▸ **EXERCISE DESCRIPTION**: The expected output is the set of lines below beginning at the one that contains "subtotal: 6941.17 -> 7996.37" and ending at the final line, reproduced exactly.
:: DATASET ENTRIES
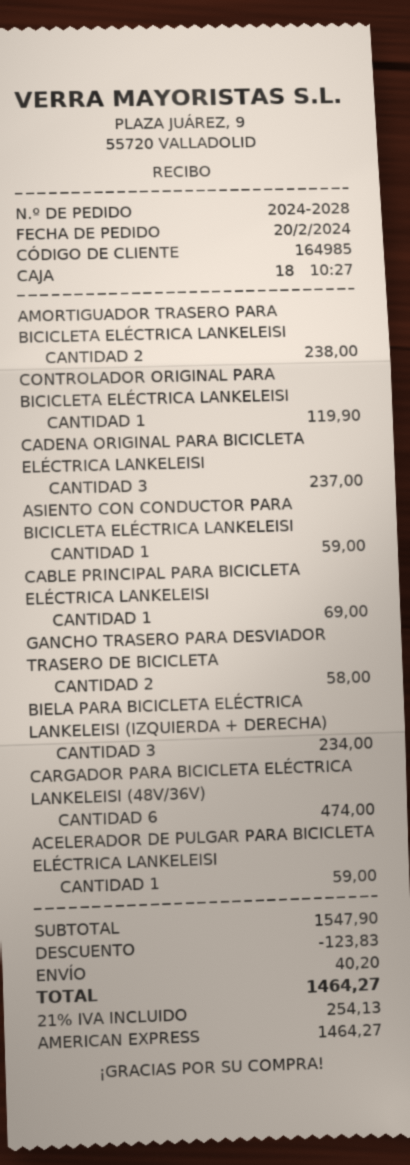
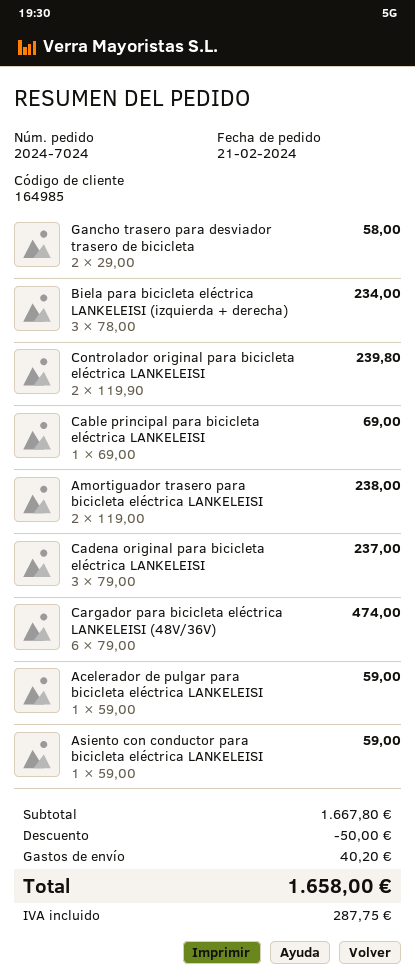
order number: 2024-2028 -> 2024-7024
order date: 2024-02-20 -> 2024-02-21
CONTROLADOR ORIGINAL PARA BICICLETA ELÉCTRICA LANKELEISI: 1 for 119.90 -> 2 for 239.80
subtotal: 1547.90 -> 1667.80
discount: 123.83 -> 50.00
tax: 254.13 -> 287.75
total: 1464.27 -> 1658.00

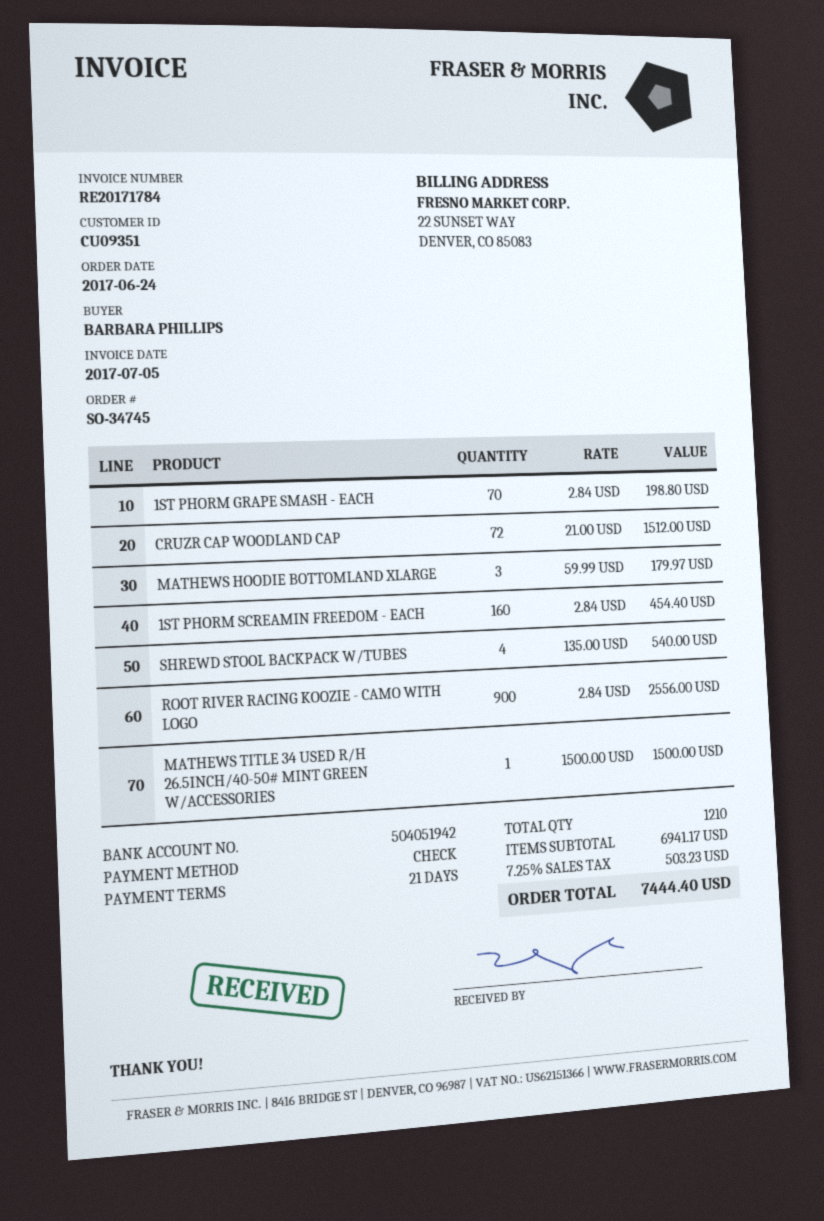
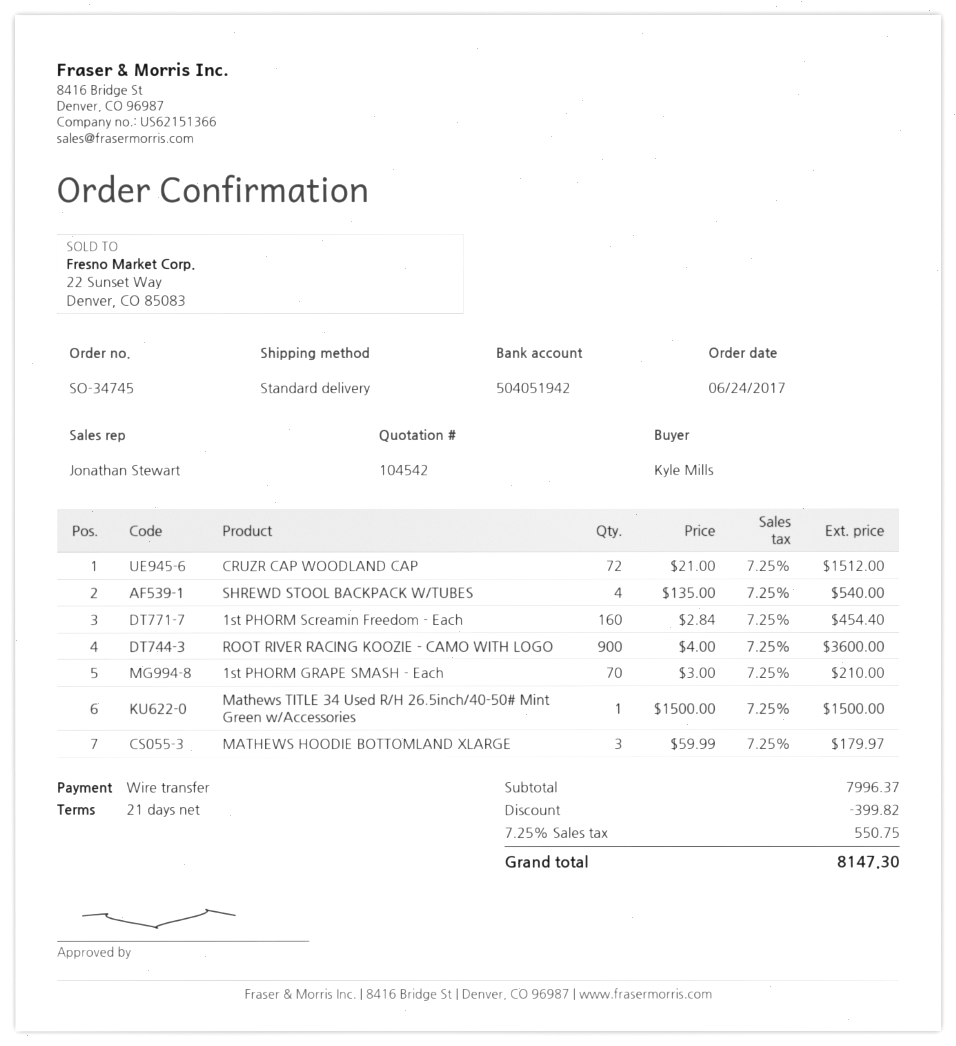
ordered by: BARBARA PHILLIPS -> Kyle Mills
payment method: cheque -> bank transfer
1ST PHORM GRAPE SMASH - EACH: 70 x 2.84 = 198.80 -> 70 x 3.00 = 210.00
ROOT RIVER RACING KOOZIE - CAMO WITH LOGO: 900 x 2.84 = 2556.00 -> 900 x 4.00 = 3600.00
subtotal: 6941.17 -> 7996.37
discount: none -> 399.82
tax: 7.25% = 503.23 -> 7.25% = 550.75
total: 7444.40 -> 8147.30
::::
▸ **ANSWER SPACE**:
subtotal: 6941.17 -> 7996.37
discount: none -> 399.82
tax: 7.25% = 503.23 -> 7.25% = 550.75
total: 7444.40 -> 8147.30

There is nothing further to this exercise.